Boxing Club are the kind of band that could only form in the cracks of a city, through forum ads, collapsing rehearsals, and the beautiful chaos of the London underground. A London-via-Glasgow four-piece, they fuse the city’s ambition and late-night frenzy with Glasgow’s grit and brutal honesty. Their live shows are sweaty, frantic, theatrical; their lyrics pull politics, nightlife, class pressure, and modern-day disillusionment into the spotlight.
With their debut release ‘Barbra,’ Boxing Club channeled temptation into something both confrontational and strangely cathartic. Now, as they step out of the undercard and onto bigger stages, they’re less interested in perfection and more obsessed with truth, messy, unfiltered, political truth. The kind that asks, What’s the State done to you? and doesn’t flinch at the answer.
This interview finds Boxing Club in that exact moment: between cities, between classes, between who they were and who they’re about to become.

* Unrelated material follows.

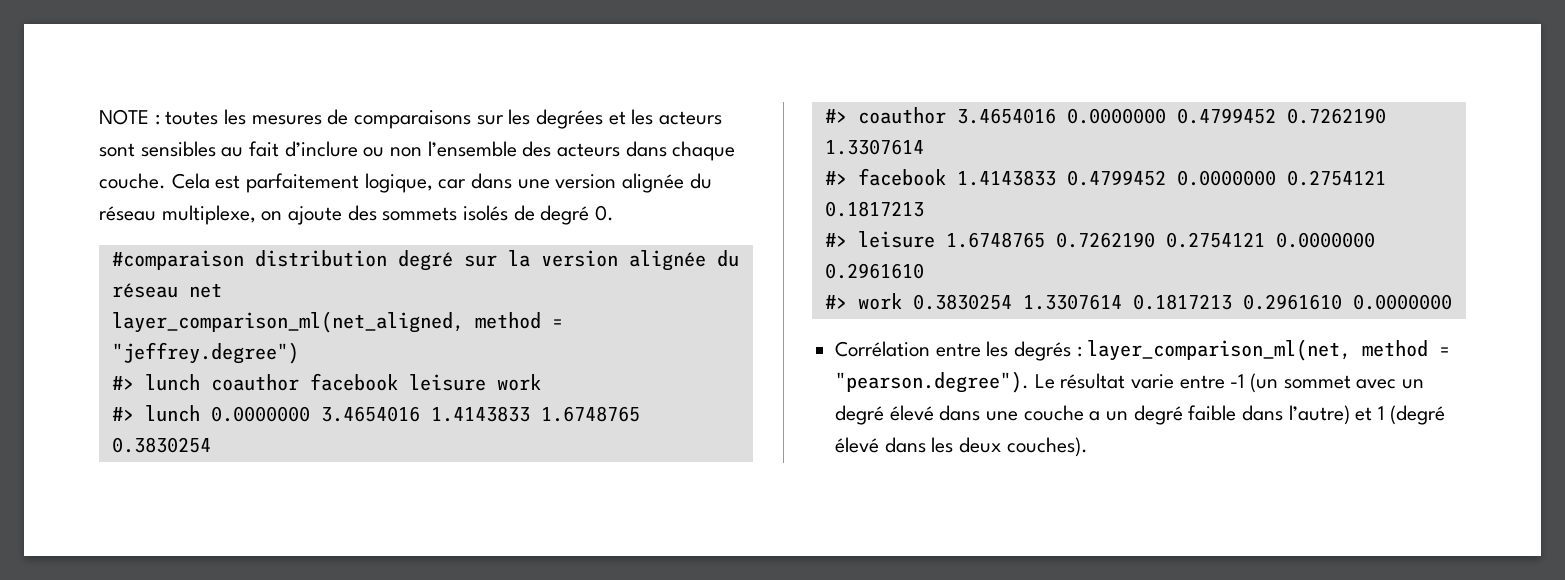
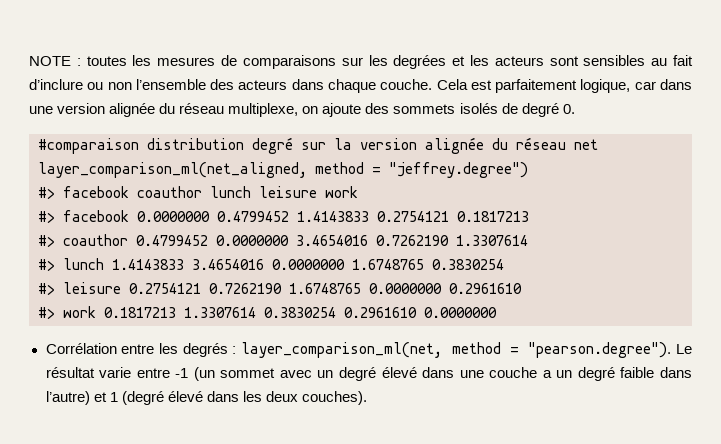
[144,373,398,391] lunch coauthor facebook -> [63,186,251,198] facebook coauthor lunch
[144,405,640,422] [111,437,211,453] [824,107,1386,124] [824,139,924,155] [824,168,1386,186] [824,201,924,217] [824,231,1265,248] lunch 0.0000000 3.4654016 1.4143833 1.6748765 0.3830254 // #> coauthor 3.4654016 0.0000000 0.4799452 0.7262190 1.3307614 // #> facebook 1.4143833 0.4799452 0.0000000 0.2754121 0.1817213 // #> leisure 1.6748765 0.7262190 0.2754121 -> [63,210,529,222] [38,234,528,247] [38,258,504,271] [38,282,361,295] facebook 0.0000000 0.4799452 1.4143833 0.2754121 0.1817213 // #> coauthor 0.4799452 0.0000000 3.4654016 0.7262190 1.3307614 // #> lunch 1.4143833 3.4654016 0.0000000 1.6748765 0.3830254 // #> leisure 0.2754121 0.7262190 1.6748765
[912,294,1232,310] 0.3830254 1.3307614 0.1817213 -> [104,307,336,318] 0.1817213 1.3307614 0.3830254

You formed through the London underground circuit and forum ads, the most beautifully chaotic way to start a band. What was the moment you realised: Oh shit, this actually works?
In the beginning we went through a lot of different variants of the line-up. London life is chaotic, people are busy, rehearsals fall apart, and it actually took about a year for us to land on the version of the band we have now.
The moment it clicked was a show at The Social back in May. That was the first time we walked offstage and thought, ‘this feels decent…’ Trying to pull a group of strangers together in a city like London and make them feel like a unit was always going to be tricky, but somehow we’ve ended up with the right combination. Thank goodness we did.
There’s a Glasgow-London duality in the band, two cities with very different energies. How does that geographical split shape your sound or your identity?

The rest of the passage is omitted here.